ETSI - GS ECI 002
Embedded Common Interface (ECI) for exchangeable CA/DRM solutions; System validation
Organization: | ETSI |
Publication Date: | 1 April 2018 |
Status: | active |
Page Count: | 30 |
scope:
For implementations of an ECI Ecosystem as described in ETSI GS ECI 001-1 [1] the evaluation of the system architecture is of high importance with respect to verifying the correctness of the features described in the multi-part standard. The requirements for such a system are given in ETSI GS ECI 001-2 [2]. The present document contains a set of life-cycle oriented use cases reflecting the usage of components of an ECI system from its installation via its usage for content-protected media up to playout to an external device.
The ECI system aims at exchangeability of CA and DRM systems in the user's end device by defining appropriate interfaces between such systems and the device. End-users are enabled to install security clients on their devices to ensure interoperability with the services and devices of their choice. The platform operator, in collaboration with the content provider, can select the most suitable technology for a chosen application and can offer the corresponding application to his customers for download. The following features are supported by an ECI system:
• Provisioning of a software container for a CA respectively DRM kernel, called an ECI Client
• Implementation of multiple software containers in a device for the support of more than one protection scheme
• Installation of ECI Clients is separated from the installation of other CPE software
• Support for smartcard-less or smartcard-based protection systems
• Support for the user to discover and download the appropriate kernel
• Support for chip-set security, also known as Advanced Security
• Applicable to classical digital broadcasting, IPTV and OTT services
The fulfilment of these features is done via defined interfaces that are available for an ECI Client. The characteristics of these interfaces are described in clause 4 of the present document.
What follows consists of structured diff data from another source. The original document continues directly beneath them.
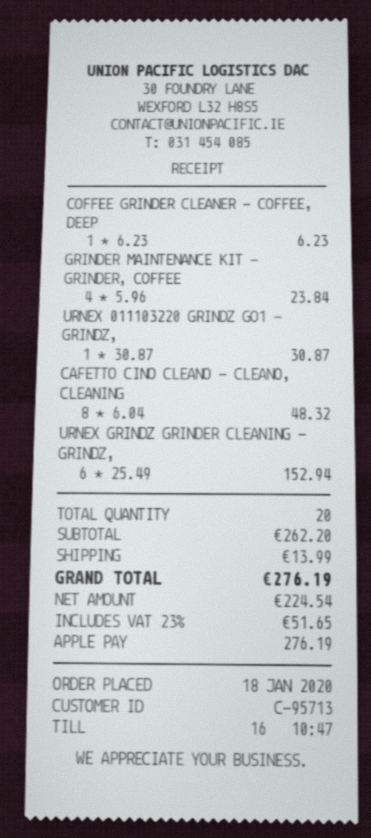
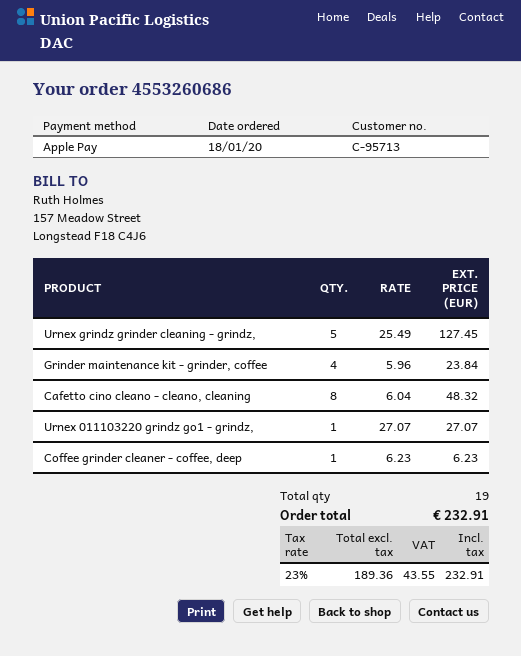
URNEX 011103220 GRINDZ GO1 - GRINDZ,: 1 x 30.87 = 30.87 -> 1 x 27.07 = 27.07
URNEX GRINDZ GRINDER CLEANING - GRINDZ,: 6 x 25.49 = 152.94 -> 5 x 25.49 = 127.45
total quantity: 20 -> 19
shipping: 13.99 -> none
net: 224.54 -> 189.36
tax: 23% = 51.65 -> 23% = 43.55
total: 276.19 -> 232.91

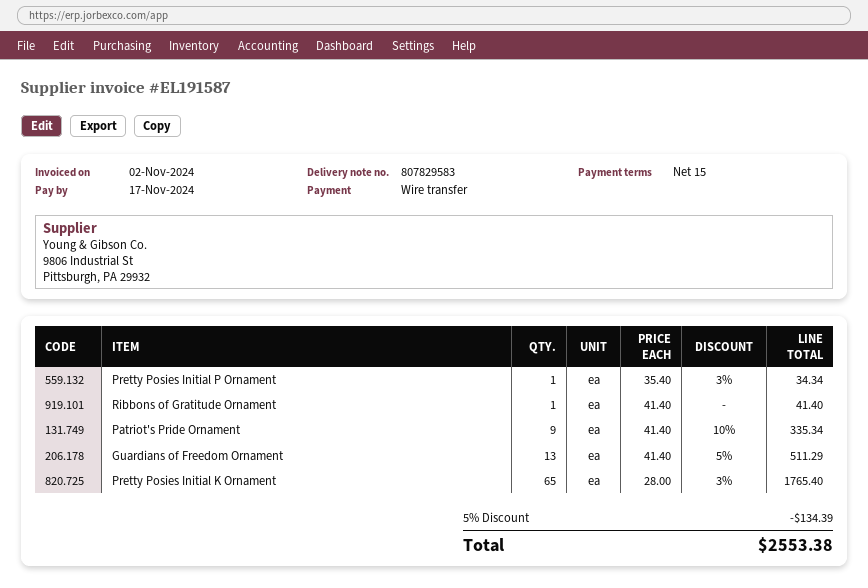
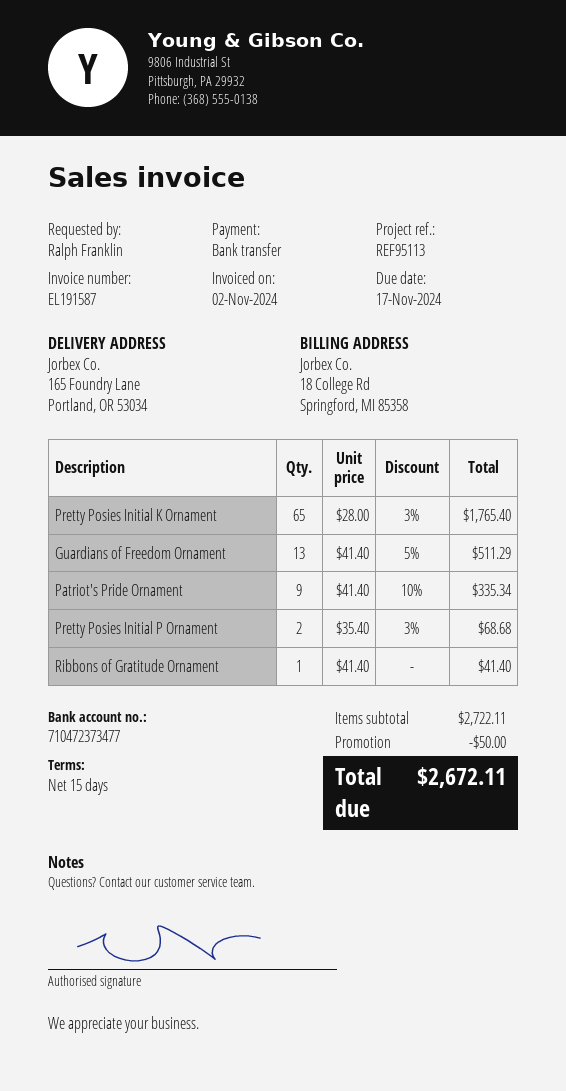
Pretty Posies Initial P Ornament: 1 x 35.40 - 3% = 34.34 -> 2 x 35.40 - 3% = 68.68
discount: 134.39 -> 50.00
total: 2553.38 -> 2672.11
Afterwards, several test cases are described in order to show the correctness and the completeness of the ECI architecture as described in ETSI GS ECI 001-3 [3], ETSI GS ECI 001-4 [4], ETSI GS ECI 001-5.1 [5], ETSI GS ECI 001-5.2 [6] and ETSI GS ECI 001-6 [7]. Test cases described in clauses 5 to 8 include the installation of ECI Host and ECI Client, the installation of a second ECI Client and the decryption of protected content. Clause 9 shows the processing steps for a re-encryption of content whereas clause 10 describes the play-out of content to an external device. Besides these technically oriented tests cases the handling of security aspects and the provisioning of trust within an ECI Ecosystem is described in clause 11.